Les violences sexuelles restent systématiquement employées comme une arme de guerre dans l’est de la République démocratique du Congo (RDC), selon le Bureau conjoint des Nations unies aux droits de l’homme (BCNUDH). Ces exactions, utilisées notamment en représailles contre les populations civiles, accompagnent fréquemment les pillages, les enlèvements ou les déplacements forcés. Ce constat est rappelé à l’occasion d’un débat de haut niveau au Conseil de sécurité, présidé ce mercredi 8 juillet 2026 pour la première fois depuis plus de trente ans par une Première ministre congolaise.
Ce qu'il faut retenir
- Le BCNUDH documente l’utilisation des violences sexuelles comme arme de guerre dans l’est de la RDC.
- Ces actes servent de représailles contre les civils et s’accompagnent de pillages, enlèvements et déplacements forcés.
- Un débat de haut niveau au Conseil de sécurité de l’ONU est consacré à ce sujet ce 8 juillet 2026.
- Pour la première fois depuis plus de trente ans, une Première ministre congolaise préside cette session.
Une stratégie de terreur délibérée
Selon le BCNUDH, les violences sexuelles en RDC ne relèvent pas de simples exactions isolées, mais bien d’une stratégie militaire visant à terroriser les populations. Les rapports onusiens soulignent que ces actes sont souvent commis en parallèle d’autres violations des droits humains, comme les pillages de ressources ou les enlèvements à des fins d’esclavage ou de rançon. « Ces violences sont systématiquement utilisées pour affaiblir les communautés locales et les pousser à l’exode », précise un expert cité par RFI.
Les zones les plus touchées restent celles sous tension entre les forces armées congolaises, les groupes armés locaux et les milices étrangères. L’est de la RDC, riche en minerais, est le théâtre d’affrontements récurrents depuis des décennies, aggravant la vulnérabilité des civils. Les Nations unies rappellent que ces pratiques contreviennent au droit international et constituent des crimes de guerre.
Un débat historique au Conseil de sécurité
Ce mercredi 8 juillet 2026, le Conseil de sécurité de l’ONU consacre une session exceptionnelle à la situation dans l’est de la RDC. Pour la première fois depuis plus de trente ans, la présidence de cette réunion est assurée par une Première ministre congolaise, une première qui marque un tournant symbolique. « Cette session permettra de mettre en lumière l’urgence d’agir face à ces violations massives des droits humains », a indiqué un porte-parole de l’ONU à RFI.
Les discussions devraient porter sur les moyens de renforcer la protection des civils, mais aussi sur les mécanismes de justice pour les victimes.
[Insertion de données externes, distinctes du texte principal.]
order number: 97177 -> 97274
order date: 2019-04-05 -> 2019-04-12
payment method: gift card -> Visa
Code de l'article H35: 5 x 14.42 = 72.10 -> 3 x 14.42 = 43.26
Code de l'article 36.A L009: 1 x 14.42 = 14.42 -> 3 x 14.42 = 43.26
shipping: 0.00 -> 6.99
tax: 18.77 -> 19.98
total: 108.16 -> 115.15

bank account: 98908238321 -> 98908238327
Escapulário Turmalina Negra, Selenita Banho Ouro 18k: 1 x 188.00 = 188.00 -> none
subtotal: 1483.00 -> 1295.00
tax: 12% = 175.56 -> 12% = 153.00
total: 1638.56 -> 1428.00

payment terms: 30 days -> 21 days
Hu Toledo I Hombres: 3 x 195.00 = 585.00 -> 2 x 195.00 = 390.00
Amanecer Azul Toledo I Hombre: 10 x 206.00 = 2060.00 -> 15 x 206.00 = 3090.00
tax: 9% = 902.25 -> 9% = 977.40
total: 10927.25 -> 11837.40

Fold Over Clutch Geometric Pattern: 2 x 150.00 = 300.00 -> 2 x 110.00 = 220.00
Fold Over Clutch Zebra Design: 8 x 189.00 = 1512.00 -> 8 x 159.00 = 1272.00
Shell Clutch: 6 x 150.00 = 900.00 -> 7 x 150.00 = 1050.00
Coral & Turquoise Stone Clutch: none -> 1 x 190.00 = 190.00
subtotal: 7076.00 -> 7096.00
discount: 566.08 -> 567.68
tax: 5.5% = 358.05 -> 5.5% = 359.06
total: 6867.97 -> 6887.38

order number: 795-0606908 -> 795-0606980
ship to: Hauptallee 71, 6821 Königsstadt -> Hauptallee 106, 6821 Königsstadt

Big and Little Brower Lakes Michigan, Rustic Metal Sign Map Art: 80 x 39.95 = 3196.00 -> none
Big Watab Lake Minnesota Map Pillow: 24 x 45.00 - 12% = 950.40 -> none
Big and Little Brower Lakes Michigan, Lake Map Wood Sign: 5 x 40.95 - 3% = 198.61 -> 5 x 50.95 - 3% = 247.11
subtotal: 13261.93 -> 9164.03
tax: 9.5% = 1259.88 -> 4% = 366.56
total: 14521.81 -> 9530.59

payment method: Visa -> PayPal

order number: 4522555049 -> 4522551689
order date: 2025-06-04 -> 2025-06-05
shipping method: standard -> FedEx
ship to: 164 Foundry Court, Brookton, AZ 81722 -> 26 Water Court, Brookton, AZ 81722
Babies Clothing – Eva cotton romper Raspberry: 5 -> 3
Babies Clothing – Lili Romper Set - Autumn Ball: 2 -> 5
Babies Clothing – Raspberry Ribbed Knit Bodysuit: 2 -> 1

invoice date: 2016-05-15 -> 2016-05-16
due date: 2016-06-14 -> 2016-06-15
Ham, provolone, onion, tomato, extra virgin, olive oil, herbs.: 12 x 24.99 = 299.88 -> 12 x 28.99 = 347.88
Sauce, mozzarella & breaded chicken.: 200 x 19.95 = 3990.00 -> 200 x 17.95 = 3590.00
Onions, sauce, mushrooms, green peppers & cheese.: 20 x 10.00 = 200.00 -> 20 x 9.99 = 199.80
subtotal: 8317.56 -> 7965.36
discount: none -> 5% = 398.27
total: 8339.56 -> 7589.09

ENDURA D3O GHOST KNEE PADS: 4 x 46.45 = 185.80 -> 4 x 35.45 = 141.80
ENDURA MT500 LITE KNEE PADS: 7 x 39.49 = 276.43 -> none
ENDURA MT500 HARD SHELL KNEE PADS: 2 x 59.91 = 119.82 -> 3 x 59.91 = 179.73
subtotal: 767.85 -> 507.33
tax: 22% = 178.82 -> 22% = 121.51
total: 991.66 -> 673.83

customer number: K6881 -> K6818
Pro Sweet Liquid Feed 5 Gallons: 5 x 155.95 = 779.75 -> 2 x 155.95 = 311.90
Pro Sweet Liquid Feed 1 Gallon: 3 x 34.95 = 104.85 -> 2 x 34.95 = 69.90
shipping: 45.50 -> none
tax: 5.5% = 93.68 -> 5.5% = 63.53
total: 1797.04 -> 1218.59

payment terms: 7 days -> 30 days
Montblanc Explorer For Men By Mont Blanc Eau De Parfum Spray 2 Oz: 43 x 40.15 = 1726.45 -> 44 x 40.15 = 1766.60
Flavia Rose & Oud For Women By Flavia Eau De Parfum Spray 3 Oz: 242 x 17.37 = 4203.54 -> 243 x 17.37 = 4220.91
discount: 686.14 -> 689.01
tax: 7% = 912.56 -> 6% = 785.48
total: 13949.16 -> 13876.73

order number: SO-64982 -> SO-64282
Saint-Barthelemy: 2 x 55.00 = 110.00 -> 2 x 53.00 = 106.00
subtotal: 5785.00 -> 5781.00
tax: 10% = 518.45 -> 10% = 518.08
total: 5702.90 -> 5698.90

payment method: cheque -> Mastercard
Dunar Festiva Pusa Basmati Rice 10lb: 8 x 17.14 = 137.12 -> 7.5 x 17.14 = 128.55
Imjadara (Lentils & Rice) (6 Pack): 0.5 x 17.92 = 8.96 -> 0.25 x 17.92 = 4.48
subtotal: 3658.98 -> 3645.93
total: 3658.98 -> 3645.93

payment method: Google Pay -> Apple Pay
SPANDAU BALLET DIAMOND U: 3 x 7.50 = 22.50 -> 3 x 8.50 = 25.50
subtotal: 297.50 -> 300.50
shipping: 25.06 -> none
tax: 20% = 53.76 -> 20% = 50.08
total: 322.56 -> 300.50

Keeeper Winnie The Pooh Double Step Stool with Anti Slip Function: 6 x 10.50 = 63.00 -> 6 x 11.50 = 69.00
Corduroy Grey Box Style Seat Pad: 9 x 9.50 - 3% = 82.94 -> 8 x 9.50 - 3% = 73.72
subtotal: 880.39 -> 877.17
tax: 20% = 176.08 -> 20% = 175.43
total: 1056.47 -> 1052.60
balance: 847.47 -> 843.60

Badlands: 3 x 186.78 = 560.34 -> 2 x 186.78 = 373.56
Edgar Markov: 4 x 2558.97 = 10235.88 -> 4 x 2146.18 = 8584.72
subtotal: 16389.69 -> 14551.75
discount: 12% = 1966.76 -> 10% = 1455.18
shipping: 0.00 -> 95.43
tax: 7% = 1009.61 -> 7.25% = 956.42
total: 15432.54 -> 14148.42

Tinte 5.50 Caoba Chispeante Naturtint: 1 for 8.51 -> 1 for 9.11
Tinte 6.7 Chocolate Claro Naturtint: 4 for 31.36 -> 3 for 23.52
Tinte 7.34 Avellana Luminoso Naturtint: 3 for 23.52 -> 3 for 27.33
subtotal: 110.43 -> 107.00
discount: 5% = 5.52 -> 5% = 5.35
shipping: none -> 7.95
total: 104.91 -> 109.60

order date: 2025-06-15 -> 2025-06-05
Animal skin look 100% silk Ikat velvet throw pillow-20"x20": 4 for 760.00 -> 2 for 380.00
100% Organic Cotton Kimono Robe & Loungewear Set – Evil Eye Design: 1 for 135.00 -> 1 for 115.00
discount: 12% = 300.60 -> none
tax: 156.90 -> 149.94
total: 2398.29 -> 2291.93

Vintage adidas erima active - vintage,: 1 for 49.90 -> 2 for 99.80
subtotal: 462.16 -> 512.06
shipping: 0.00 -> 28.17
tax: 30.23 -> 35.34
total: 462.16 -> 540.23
L’ONU pourrait également évoquer le rôle des Casques bleus de la MONUSCO, dont le mandat arrive à échéance en décembre 2026. La question de leur renouvellement ou de leur adaptation aux réalités du terrain sera probablement au cœur des débats.
Un bilan humain toujours plus lourd
Les données compilées par le BCNUDH révèlent une recrudescence des signalements ces dernières années. Entre 2023 et 2025, plus de 12 000 cas de violences sexuelles liées aux conflits ont été documentés, dont une majorité impliquant des mineurs. Ces chiffres, bien que partiels en raison des difficultés d’accès aux zones de conflit, illustrent l’ampleur du phénomène.
Les organisations humanitaires sur place rapportent une méthodologie similaire dans les attaques : les victimes sont souvent ciblées en représailles à des supposés soutiens aux groupes armés rivaux. « Les femmes et les filles sont particulièrement vulnérables, mais les hommes et les garçons ne sont pas épargnés », a précisé un responsable de l’ONG Human Rights Watch à RFI. Ces violences s’ajoutent aux traumatismes psychologiques, souvent ignorés dans les zones de guerre.
La communauté internationale, et notamment les pays africains et européens, est appelée à renforcer son soutien aux mécanismes locaux de protection et de justice. Mais l’urgence reste avant tout celle d’une cessation immédiate des violences contre les civils, condition sine qua non à toute stabilisation régionale.